EXERCISE DESCRIPTION » Look below for the line that has "background: #bef264 ->"; output exactly from it through the line that has "через них прямую", and leave the pictures out.

PROVIDED RECORDS »
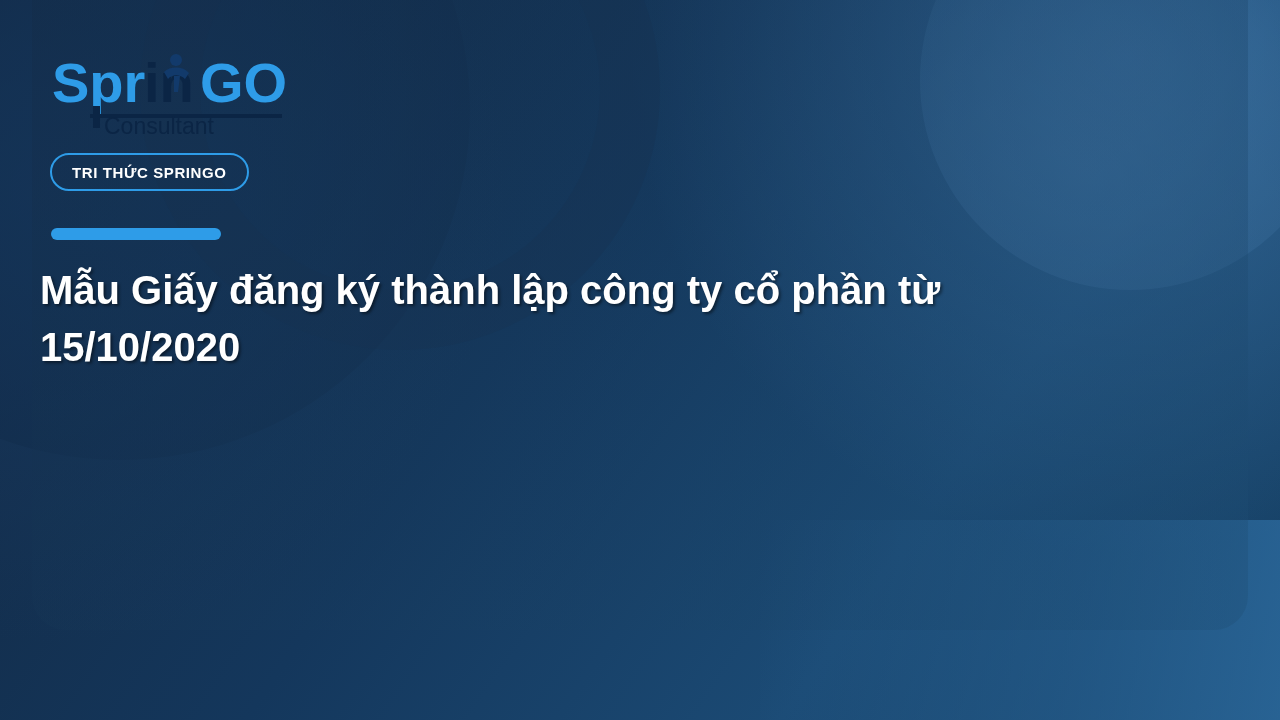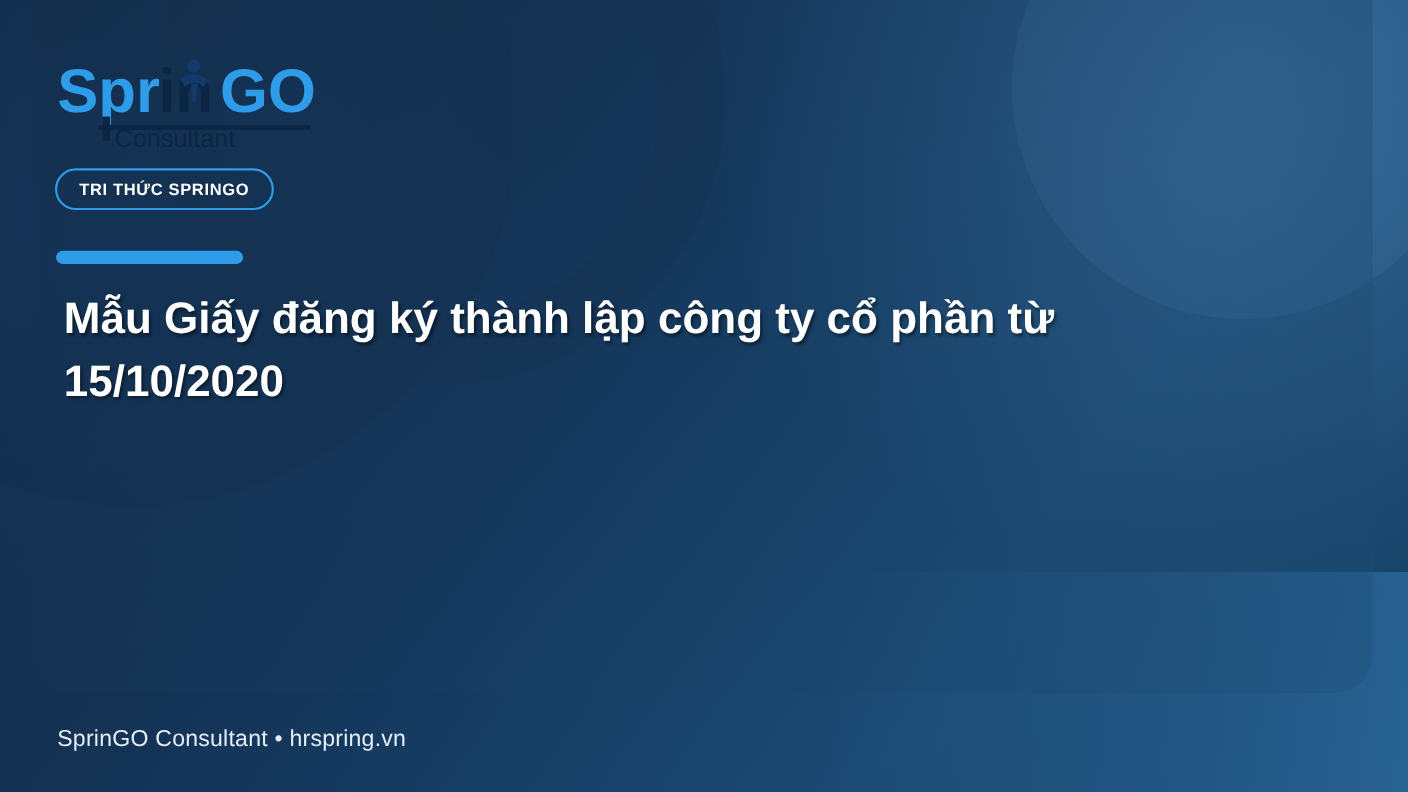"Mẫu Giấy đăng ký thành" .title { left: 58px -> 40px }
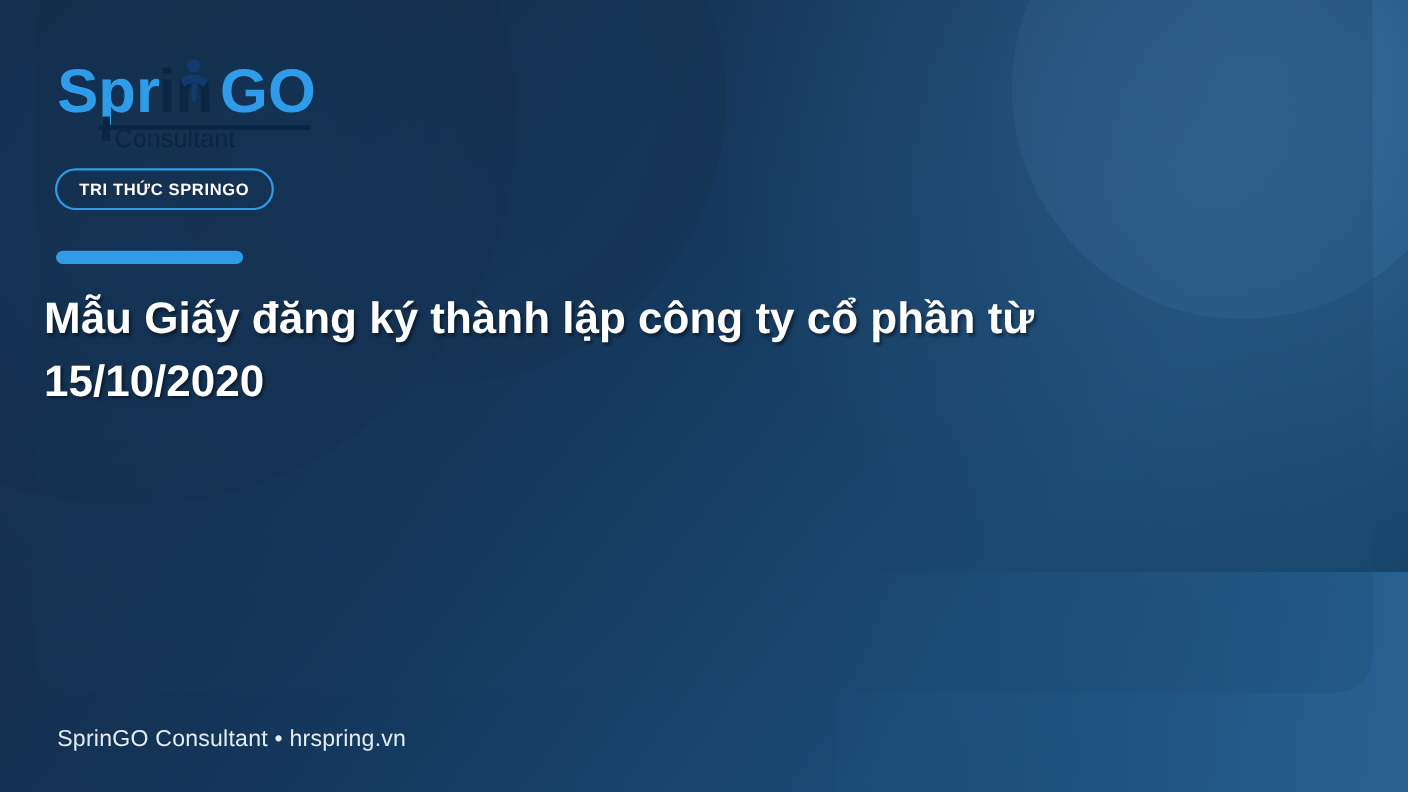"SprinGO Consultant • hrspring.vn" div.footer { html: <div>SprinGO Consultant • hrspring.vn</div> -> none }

--

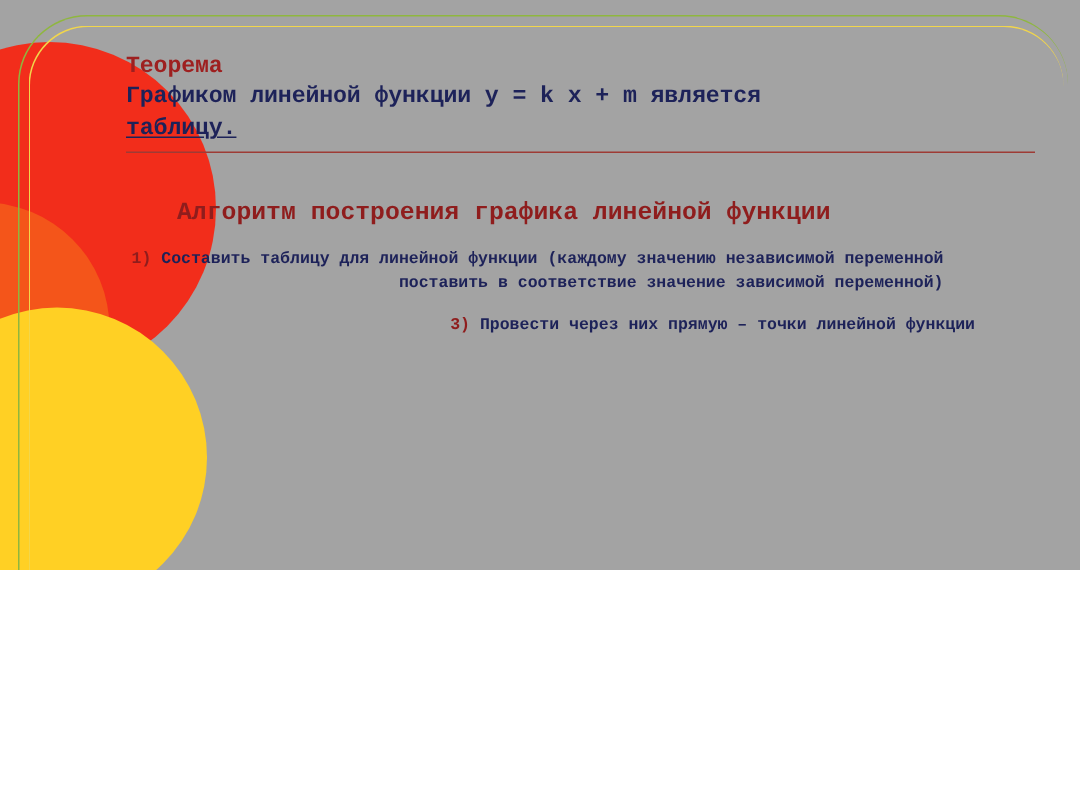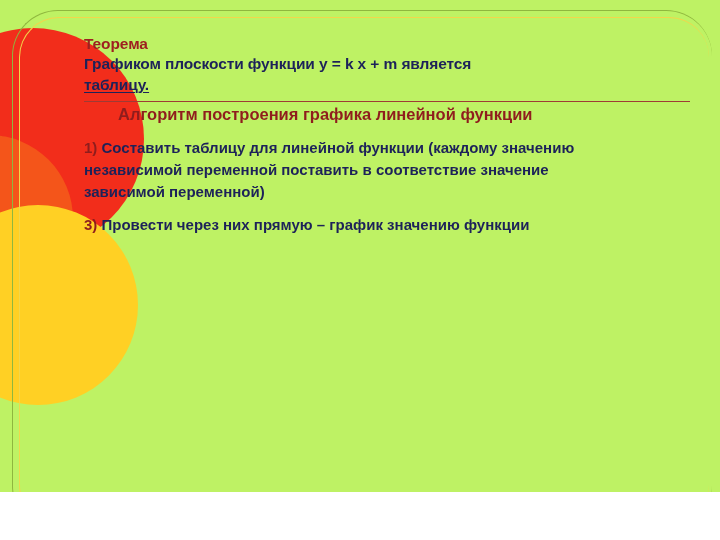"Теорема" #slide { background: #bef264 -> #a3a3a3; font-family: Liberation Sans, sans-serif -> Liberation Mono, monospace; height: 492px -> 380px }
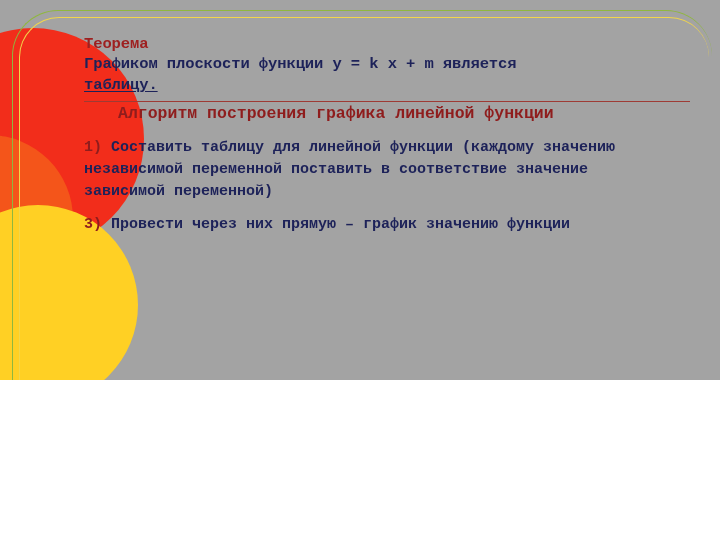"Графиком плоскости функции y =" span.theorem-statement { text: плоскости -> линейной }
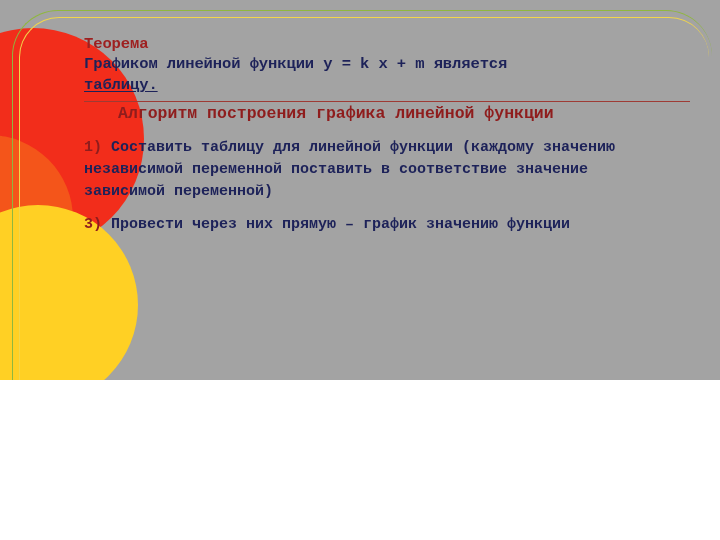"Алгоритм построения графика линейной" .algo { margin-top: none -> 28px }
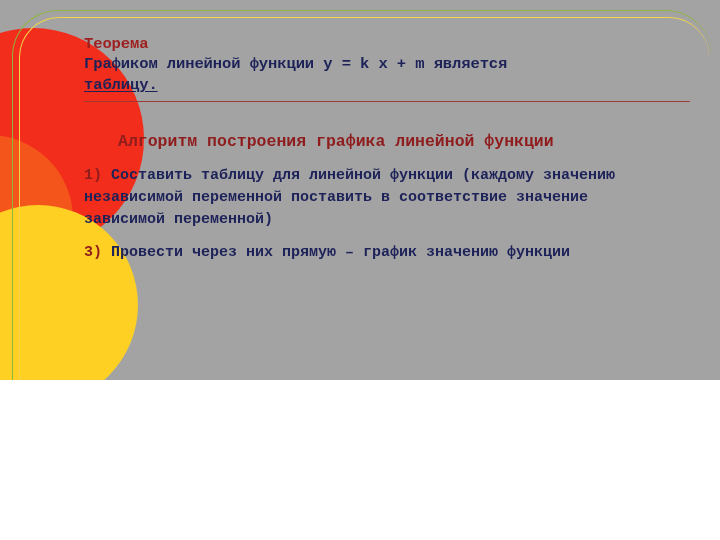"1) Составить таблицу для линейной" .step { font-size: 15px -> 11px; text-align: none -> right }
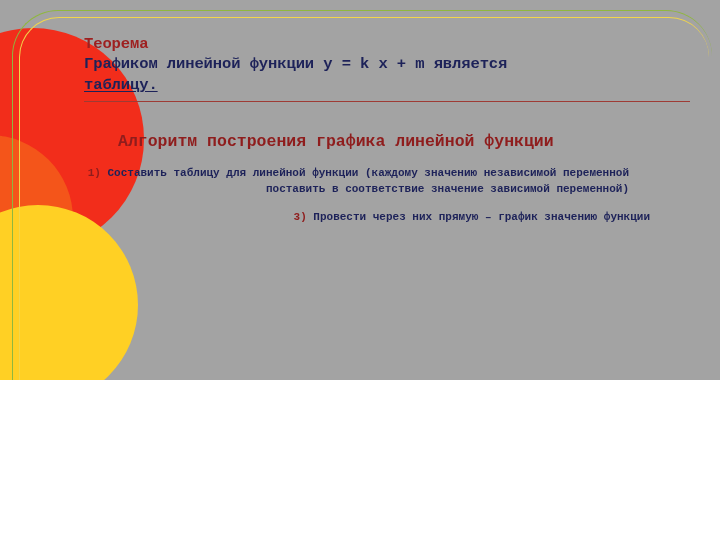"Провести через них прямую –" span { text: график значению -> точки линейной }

TASK SOLUTION »
"Теорема" #slide { background: #bef264 -> #a3a3a3; font-family: Liberation Sans, sans-serif -> Liberation Mono, monospace; height: 492px -> 380px }
"Графиком плоскости функции y =" span.theorem-statement { text: плоскости -> линейной }
"Алгоритм построения графика линейной" .algo { margin-top: none -> 28px }
"1) Составить таблицу для линейной" .step { font-size: 15px -> 11px; text-align: none -> right }
"Провести через них прямую –" span { text: график значению -> точки линейной }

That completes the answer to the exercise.